• Multidiscip Resp Med · Feb 2013

    Case Reports

    Successful management of warfarin-exacerbated diffuse alveolar hemorrhage using an extracorporeal membrane oxygenation.

    • Lee Jong Hoo JH Department of Thoracic and Cardiovascular Surgery, Jeju National University Hospital, Jeju National University School of Medicine, Aran 13 gil 15, Jeju-si and Su Wan Kim.
    • Department of Thoracic and Cardiovascular Surgery, Jeju National University Hospital, Jeju National University School of Medicine, Aran 13 gil 15, Jeju-si, 690-767, Jeju Special Self-Governing Province, Korea. 95swan@hanmail.net.
    • Multidiscip Resp Med. 2013 Feb 27; 8 (1): 16.
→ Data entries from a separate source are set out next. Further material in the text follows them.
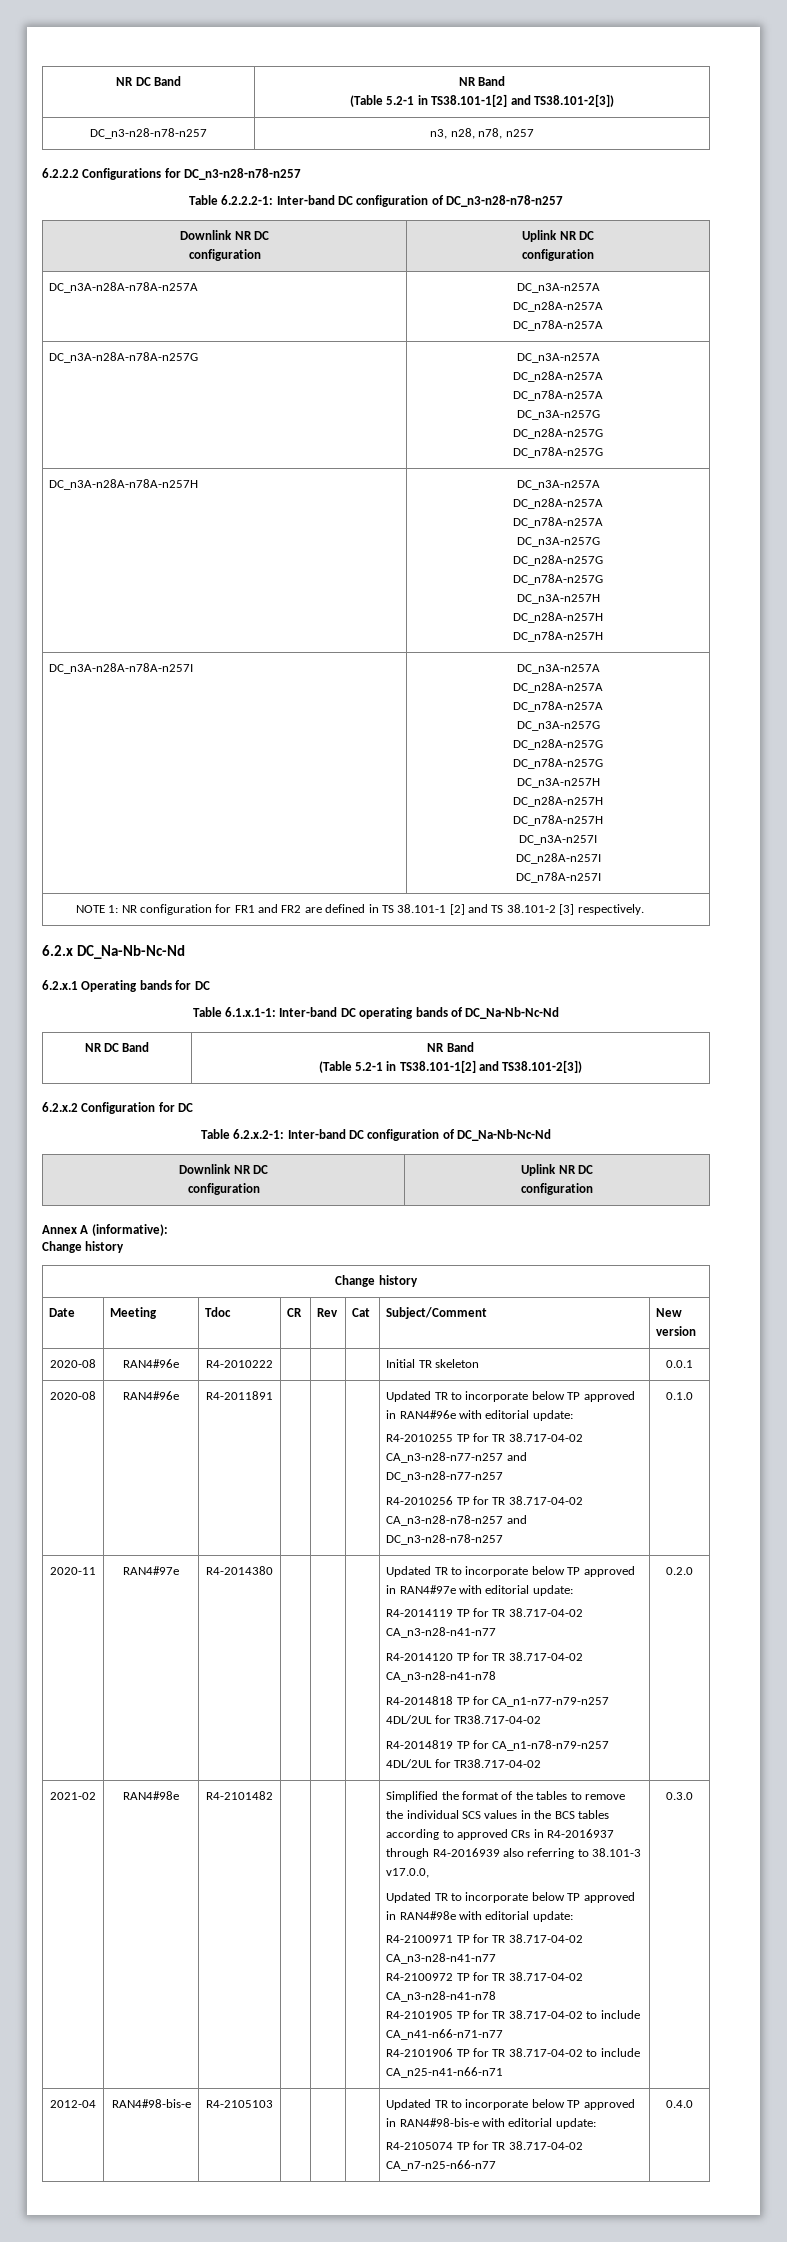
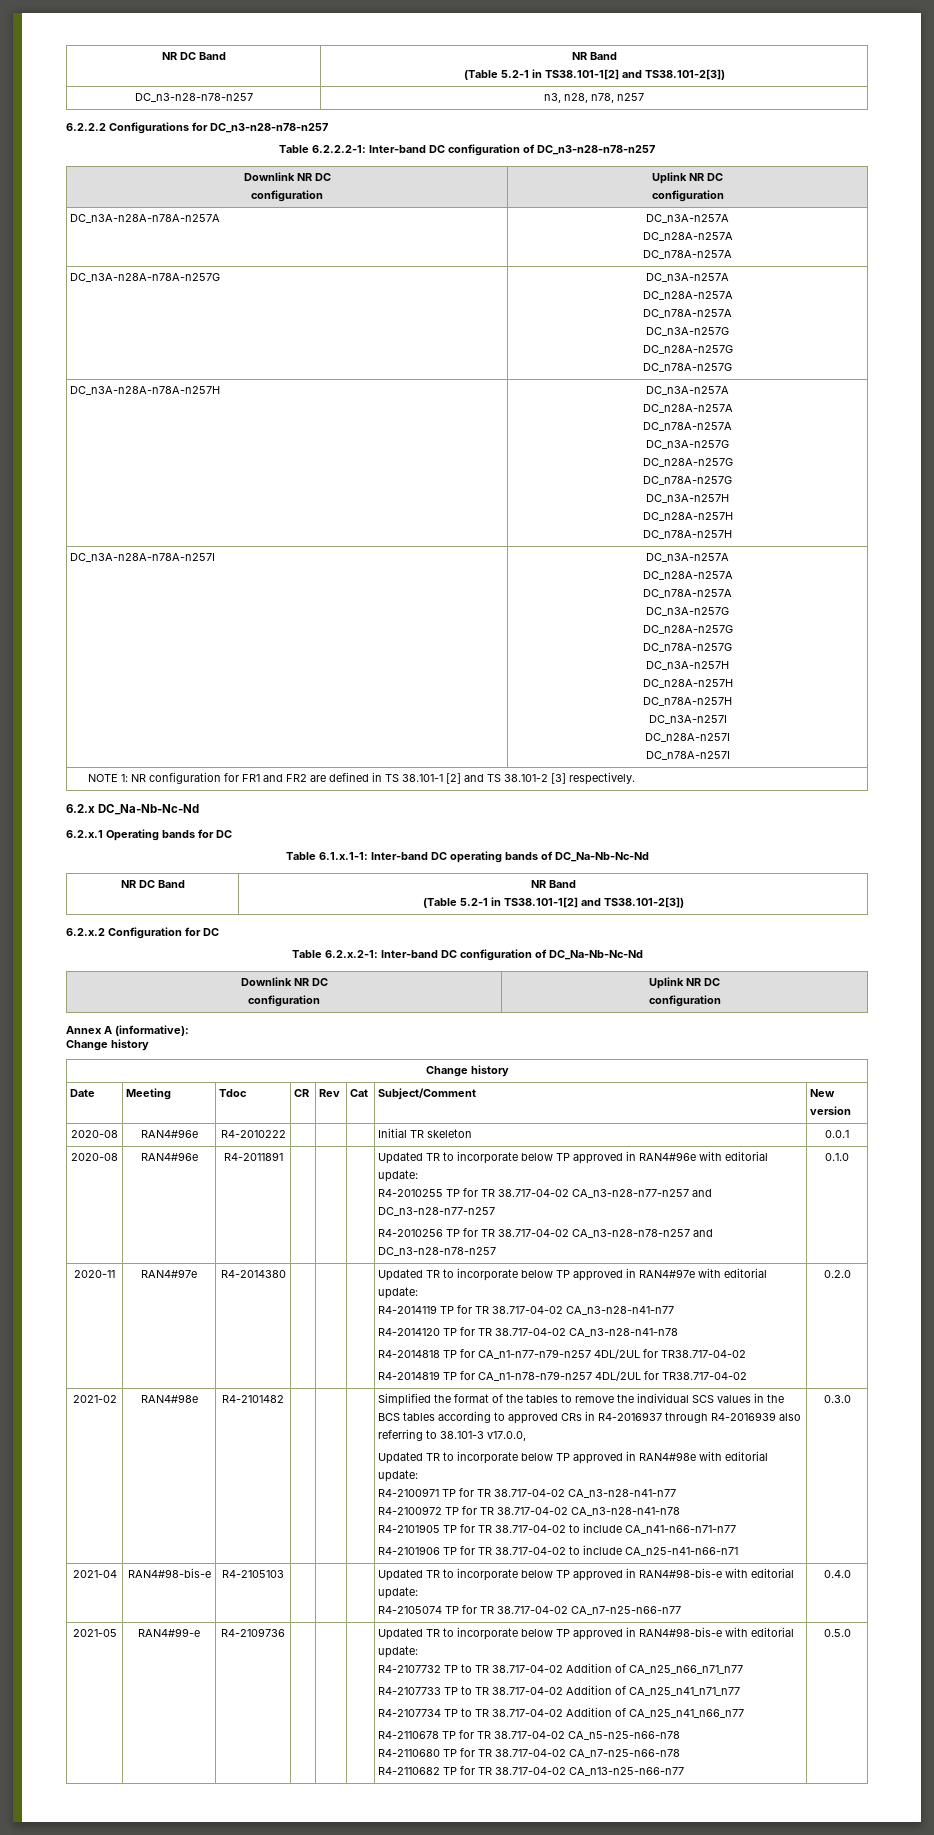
- 2012-04 | RAN4#98-bis-e | R4-2105103 | | | | Updated TR to incorporate below TP approved in RAN4#98-bis-e with editorial update:
+ 2021-04 | RAN4#98-bis-e | R4-2105103 | | | | Updated TR to incorporate below TP approved in RAN4#98-bis-e with editorial update:
+ 2021-05 | RAN4#99-e | R4-2109736 | | | | Updated TR to incorporate below TP approved in RAN4#98-bis-e with editorial update:
+ R4-2107732 TP to TR 38.717-04-02 Addition of CA_n25_n66_n71_n77
+ R4-2107733 TP to TR 38.717-04-02 Addition of CA_n25_n41_n71_n77
+ R4-2107734 TP to TR 38.717-04-02 Addition of CA_n25_n41_n66_n77
+ R4-2110678 TP for TR 38.717-04-02 CA_n5-n25-n66-n78
+ R4-2110680 TP for TR 38.717-04-02 CA_n7-n25-n66-n78
+ R4-2110682 TP for TR 38.717-04-02 CA_n13-n25-n66-n77 | 0.5.0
    AbstractAlthough diffuse alveolar hemorrhage complicating warfarin therapy is rare, it generally has a worsening clinical course and can be a life threatening condition. A 56-year-old male who had undergone a pulmonary lobectomy for lung cancer 2 years before had received warfarin for about 5 months due to pulmonary vein thrombosis. The patient presented with severe dyspnea and had prolonged anticoagulation values. Chest X-ray and computed tomography revealed diffuse pulmonary consolidations, and bronchoalveolar lavage demonstrated diffuse alveolar hemorrhage. The reversal of anticoagulation was initiated, and extracorporeal membrane oxygenation was performed for refractory respiratory failure that did not improve despite maximal mechanical ventilatory support. The diffuse alveolar infiltrations resolved after 5 days, and we successfully weaned off both extracorporeal membrane oxygenation and mechanical ventilation. Herein we report the detailed course of a case that was successfully treated with extracorporeal membrane oxygenation as a bridge-to-recovery for warfarin- exacerbated diffuse alveolar hemorrhage.